The Best 8 Sarge Jokes

Following is our collection of funny Sarge jokes. There are some sarge colonel jokes no one knows (to tell your friends) and to make you laugh out loud.

Take your time to read those puns and riddles where you ask a question with answers, or where the setup is the punchline. We hope you will find these sarge jones puns funny enough to tell and make people laugh.

Top 10 of the Funniest Sarge Jokes and Puns

Two policemen . . .

Two policemen call the station on their radio.

"Hello. ..... Is this the Sarge?"

"Yes?"

"We have a case here, Sarge. A woman has shot her husband
dead for stepping on the floor she had mopped."

"Have you arrested the woman?"

"No sir. The floor is still wet."

A telecoms engineer joins the army...

On the shooting range the Sergeant shows him the distant target and tells him to fire six rounds, which he does. The Sarge walks all the way to the target and shouts back "You haven't hit it at all!" The telecoms guy puts his finger over the end of the barrel, pulls the trigger and blows his finger clean off and shouts back:- "It's leaving here ok - the problem must be at your end!"

Did you see that Sargento is going to stop selling shredded cheese?

They're trying to make America grate again

Recently the police were called to the residence of an elderly couple. The Chief radios the station that the wife has shot the husband.

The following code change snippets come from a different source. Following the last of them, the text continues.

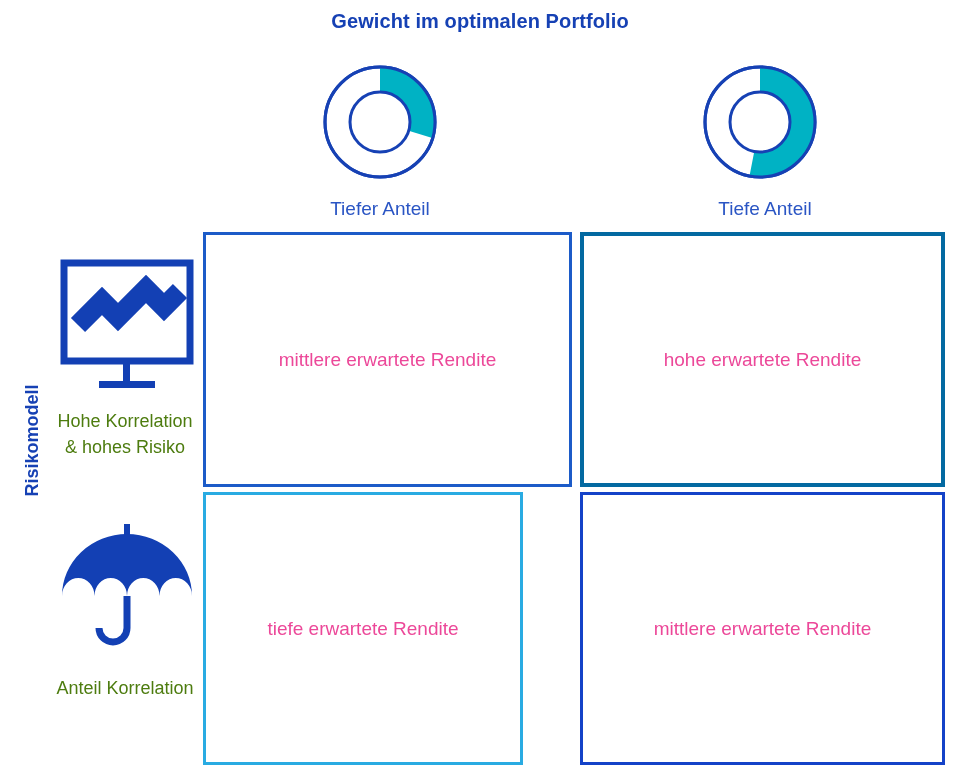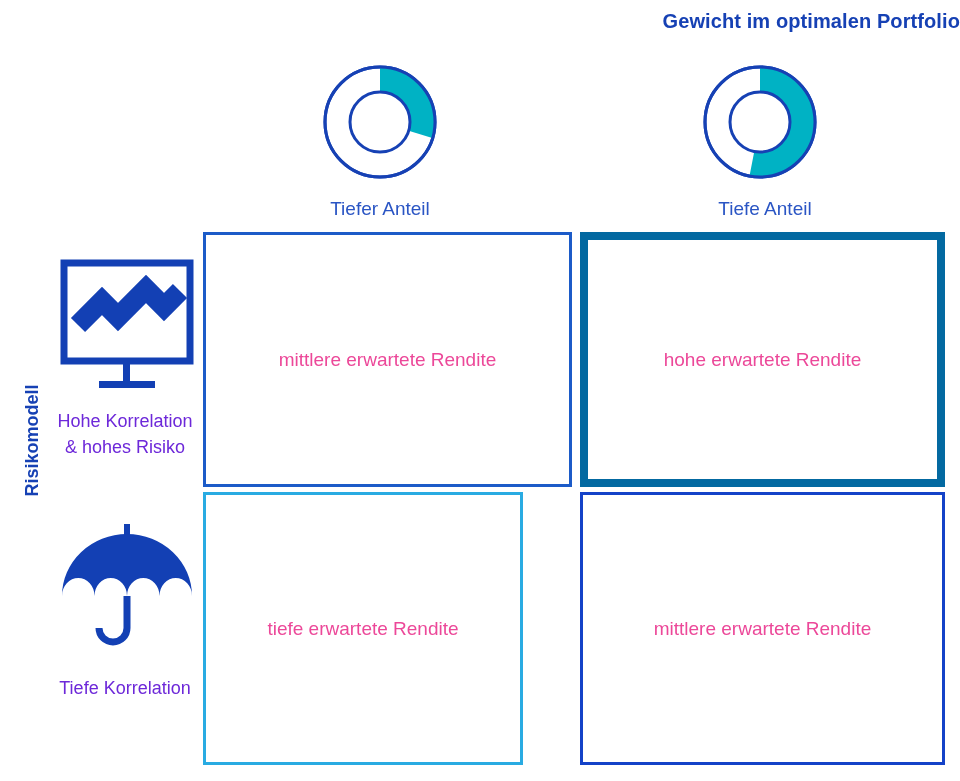--- a/index.html
+++ b/index.html
@@ -25,7 +25,7 @@
     left: 0;
     top: 10px;
     width: 960px;
-    text-align: right;
+    text-align: center;
     font-size: 20px;
     font-weight: bold;
     color: #1641b4;

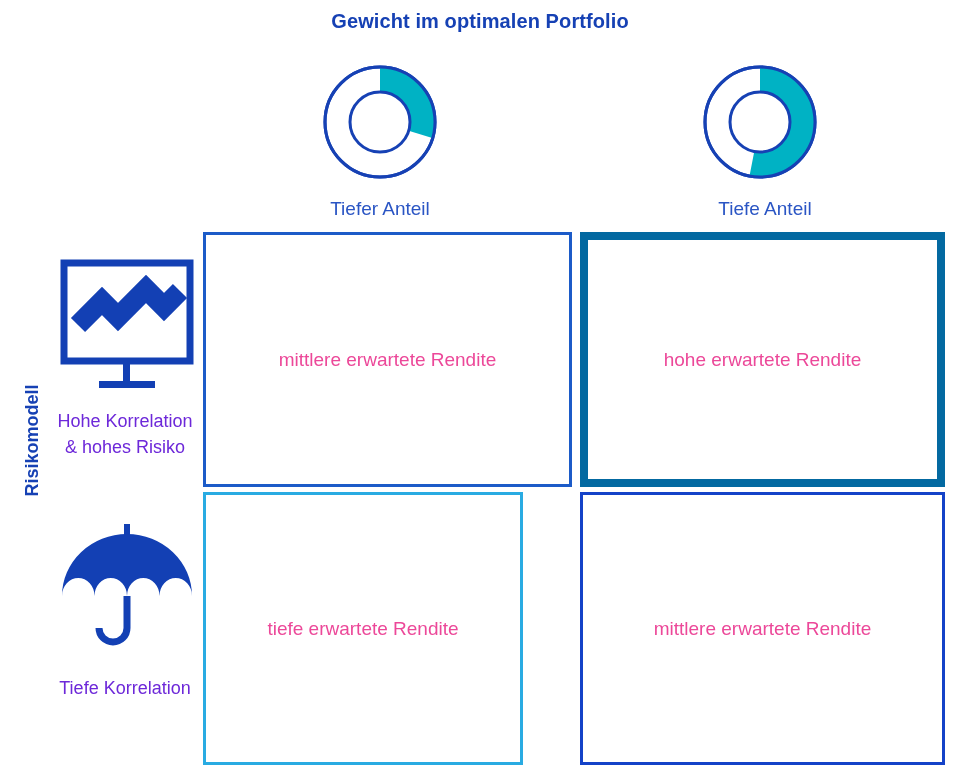--- a/index.html
+++ b/index.html
@@ -111,7 +111,7 @@
   }
   .cell-tr {
     left: 580px; top: 232px; width: 365px; height: 255px;
-    border: 8px solid #0369a1;
+    border: 4px solid #0369a1;
   }
   .cell-bl {
     left: 203px; top: 492px; width: 320px; height: 273px;

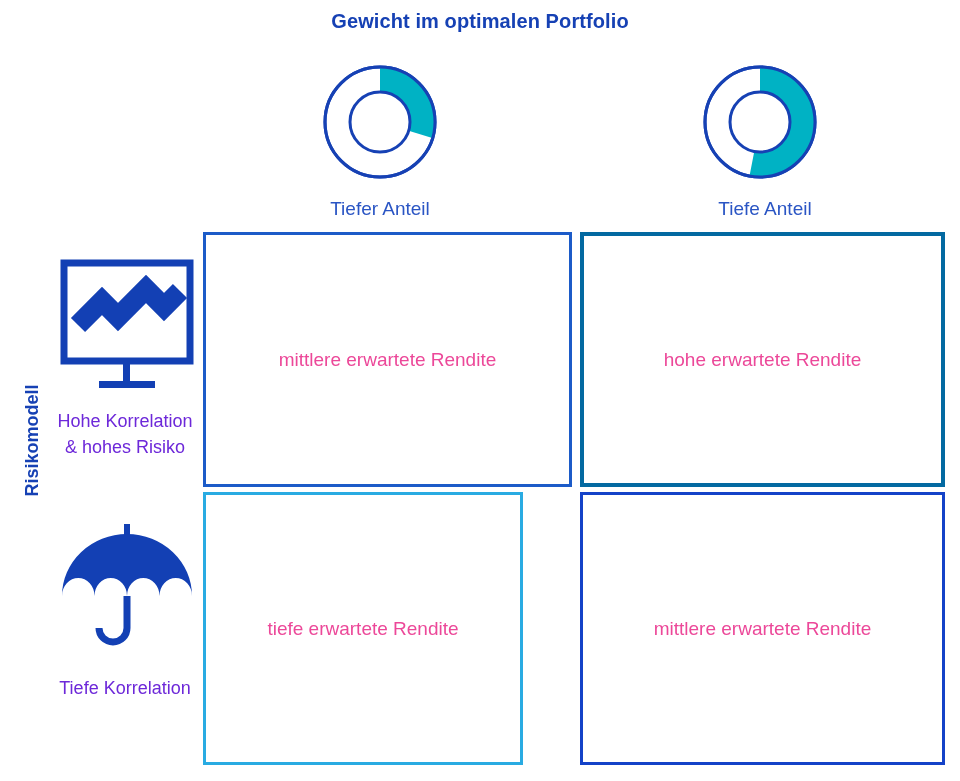--- a/index.html
+++ b/index.html
@@ -85,7 +85,7 @@
     text-align: center;
     font-size: 18px;
     line-height: 26px;
-    color: #6d28d9;
+    color: #4d7c0f;
   }
   .row-label-1 { left: 20px; top: 408px; }
   .row-label-2 { left: 20px; top: 675px; }

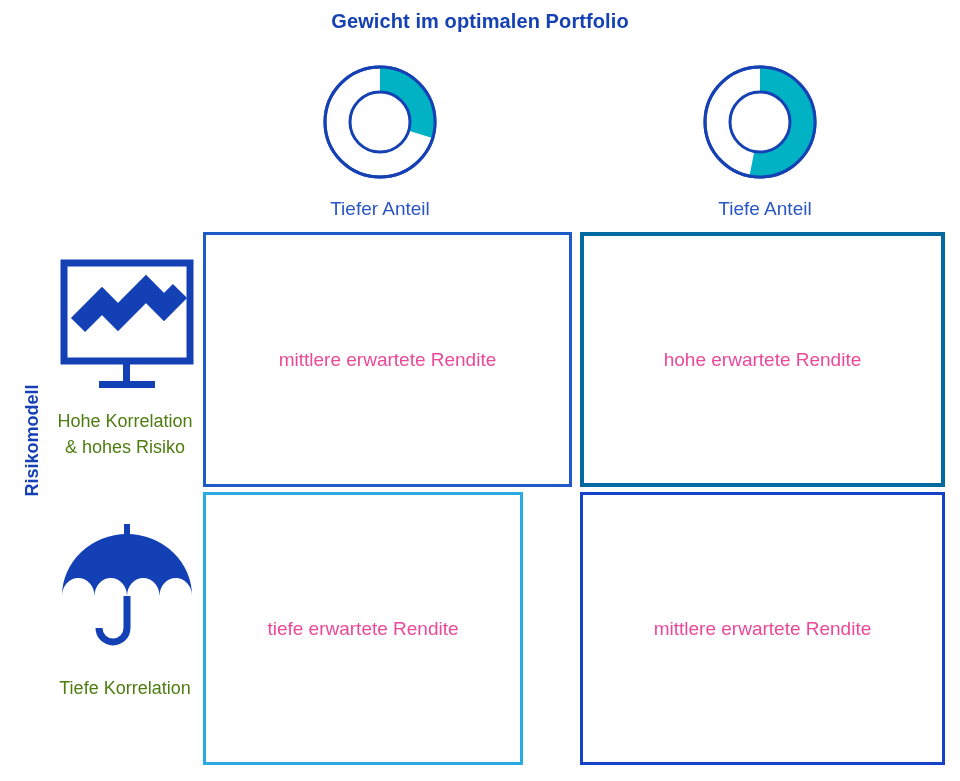--- a/index.html
+++ b/index.html
@@ -186,7 +186,7 @@
     <div>&amp; hohes Risiko</div>
   </div>
   <div class="row-label row-label-2">
-    <div>Tiefe Korrelation</div>
+    <div>Anteil Korrelation</div>
   </div>
 
   <div class="cell cell-tl">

The Sgt. at the station stammers "What? Why?" The Chief calls back "Well, apparently she warned him about walking on her freshly mopped floors one more time..." Sarge is in utter disbelief "Did you go and arrest her??" Chief said not yet. Sarge asked what the hell he's waiting for. Chief radios back "The floor still isn't dry..."

A Drill sergeant chewed out one of his cadet

The Sarge smiled and said I guess when I die you'll dance on my grave

The cadet shakes his head, Not me Sarge I promised myself that when I got out of the army I'd never stand in line again


Two Alabama State Troopers

Two Alabama state troopers were chasing a Mustang on I-20 East towards Georgia. When the suspect crossed the state line, the first trooper pulled over quickly.

The rookie trooper parked behind him and asked, "Hey, Sarge, why'd you stop?"

The sergeant replied, "Ah, he's in Georgia now. They're an hour ahead of us, so we ain't ever gonna catch him."

A Sargent scolded a soldier for not being in camouflage training

The soldier thanked him

Im a police officer and i went to a job the other day where a man had been decapitated

My boss asked me what happened and I said, "not sure yet sarge, but he's lost his head over something"

Just think that there are jokes based on truth that can bring down governments, or jokes which make girl laugh. Many of the sarge sargeant jokes and puns are jokes supposed to be funny, but some can be offensive. When jokes go too far, are mean or racist, we try to silence them and it will be great if you give us feedback every time when a joke become bullying and inappropriate.

We suggest to use only working sarge sir piadas for adults and blagues for friends. Some of the dirty witze and dark jokes are funny, but use them with caution in real life. Try to remember funny jokes you've never heard to tell your friends and will make you laugh.